Admittedly, when I first decided to get into writing erotica, I had some concerns. Outside of the usual “can I even write?” and “will anyone buy it?”, I also found myself wondering whether or not I could write the things that would sell while remaining comfortable with the subject matter, scenarios, and everything else that my head wanted to put out there.
Personally, I’ve always kept at least a little divide between my fantasies and my feminist beliefs, and I felt I could do that as a writer as well. After all, if I was just writing about the sort of things I fantasized about, then everything should work out fine, right?
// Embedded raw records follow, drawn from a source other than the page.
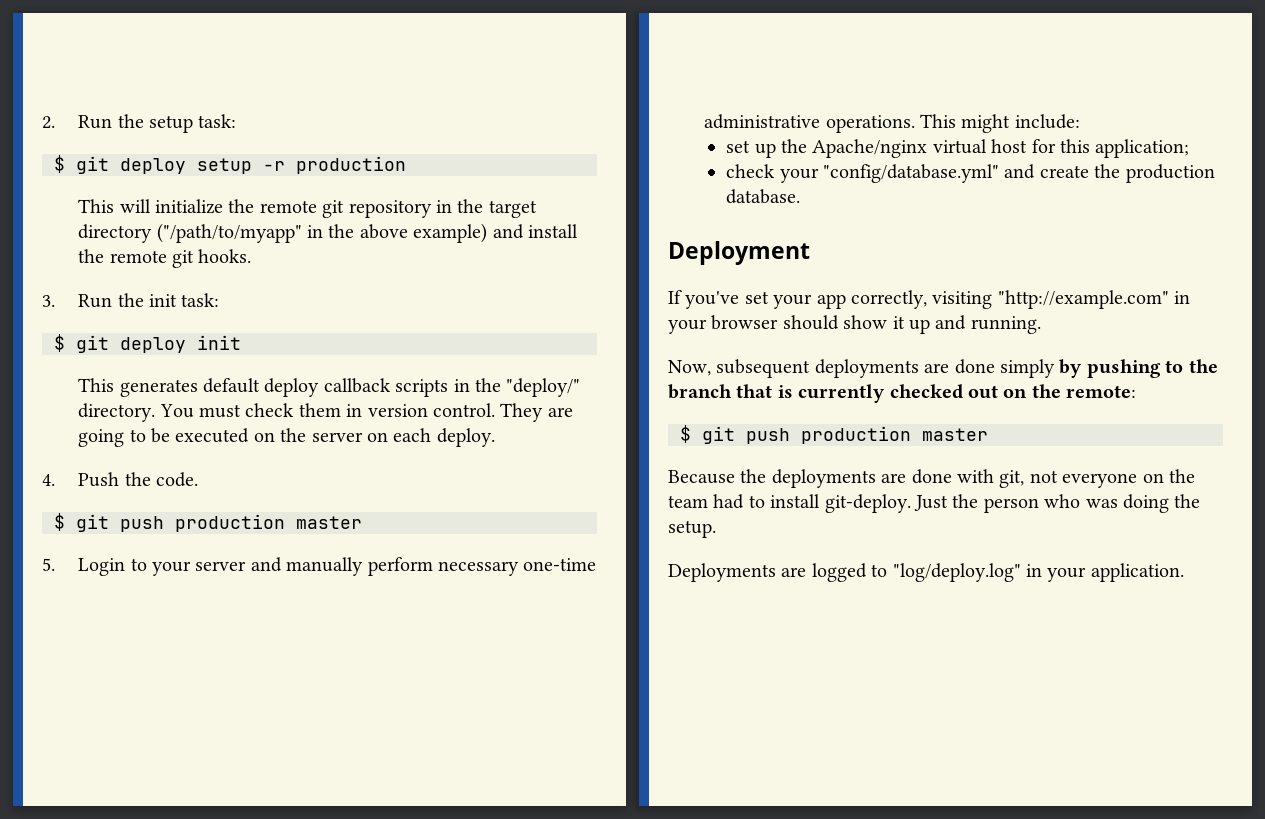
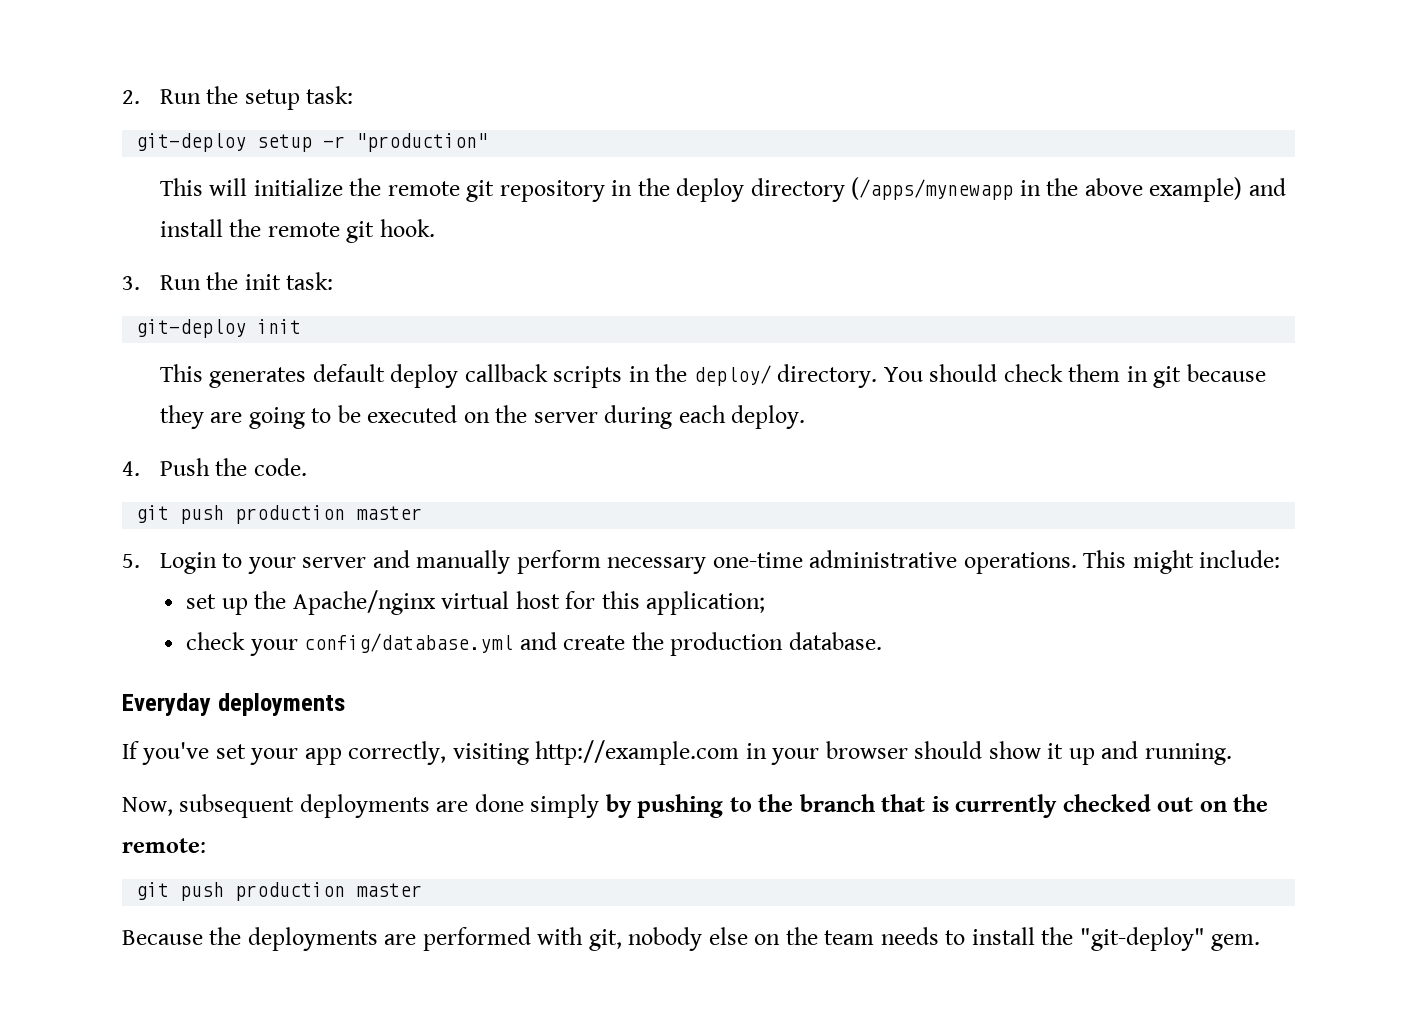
- $ git deploy setup -r production
+ git-deploy setup -r "production"
- This will initialize the remote git repository in the target directory ("/path/to/myapp" in the above example) and install the remote git hooks.
+ This will initialize the remote git repository in the deploy directory (/apps/mynewapp in the above example) and install the remote git hook.
- $ git deploy init
+ git-deploy init
- This generates default deploy callback scripts in the "deploy/" directory.
+ This generates default deploy callback scripts in the deploy/ directory.
- You must check them in version control. They are going to be executed on the server on each deploy.
+ You should check them in git because they are going to be executed on the server during each deploy.
  4. Push the code.
- $ git push production master
+ git push production master
- check your "config/database.yml" and create the production database.
+ check your config/database.yml and create the production database.
- Deployment
+ Everyday deployments
- If you've set your app correctly, visiting "http://example.com" in your browser should show it up and running.
+ If you've set your app correctly, visiting http://example.com in your browser should show it up and running.
  Now, subsequent deployments are done simply by pushing to the branch that is currently checked out on the remote:
- $ git push production master
+ git push production master
- Because the deployments are done with git, not everyone on the team had to install git-deploy. Just the person who was doing the setup.
- Deployments are logged to "log/deploy.log" in your application.
+ Because the deployments are performed with git, nobody else on the team needs to install the "git-deploy" gem.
Of course, writing what you want to write and actually writing something that sells are often two completely different things. Since I’m being honest here, I have to admit that my decision to write erotica certainly involved an interest in making money from the craft. Like so many others, I fantasize as well about a simple life as a writer and the happiness that can come from being my own boss. However, a quick scan of the bestsellers lists on Amazon or most other book retailers continues to illustrate to me that writing what I’m comfortable with and writing what sells might be a number of shades apart.
Fantasy vs. Felony
For the most part, most of my concern deals with issues of consent and abuse. As someone who has an interest in the BDSM community, and also maintains a strong belief in the importance of consent, I’m often bothered by the treatment of both subjects in popular media. Sadly, this includes erotica.
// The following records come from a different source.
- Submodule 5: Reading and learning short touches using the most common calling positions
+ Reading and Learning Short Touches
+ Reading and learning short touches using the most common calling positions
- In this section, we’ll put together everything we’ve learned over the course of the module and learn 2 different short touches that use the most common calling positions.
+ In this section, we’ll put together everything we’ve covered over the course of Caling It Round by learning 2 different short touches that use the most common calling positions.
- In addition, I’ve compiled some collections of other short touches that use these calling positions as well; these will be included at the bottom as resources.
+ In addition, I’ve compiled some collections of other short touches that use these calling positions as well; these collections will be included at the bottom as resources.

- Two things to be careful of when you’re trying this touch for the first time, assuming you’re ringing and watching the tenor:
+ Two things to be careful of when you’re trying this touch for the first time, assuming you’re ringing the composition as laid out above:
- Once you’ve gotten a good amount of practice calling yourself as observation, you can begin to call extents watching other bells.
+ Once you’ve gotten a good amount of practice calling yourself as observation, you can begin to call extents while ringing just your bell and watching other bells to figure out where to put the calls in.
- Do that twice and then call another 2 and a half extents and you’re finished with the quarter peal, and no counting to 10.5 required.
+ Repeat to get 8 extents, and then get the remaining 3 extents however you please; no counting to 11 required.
I’m not going to dig deeply into it since there are certainly other people who have covered the general topic of BDSM and consent in popular culture, etc. as well as the popularity of such things as Fifty Shades of Grey and how it portrays BDSM, relationships, and other things. However, I did want to make it clear that I won’t be chasing after big sales numbers by writing similar stories since I believe there are plenty of other ways one can satisfy a reader without adding to an already problematic rape culture and promoting horrible ideas of what a good relationship should be like.
Although I’m up to explore taboo areas of erotica, and my next book even includes a little bondage (along with pseudo-incest), clear consent and respect will always be underlying things in any scene I write.
After all, if we’re in the business of writing fantasies, why not create/promote a world that we dream about beyond the bedsheets as well?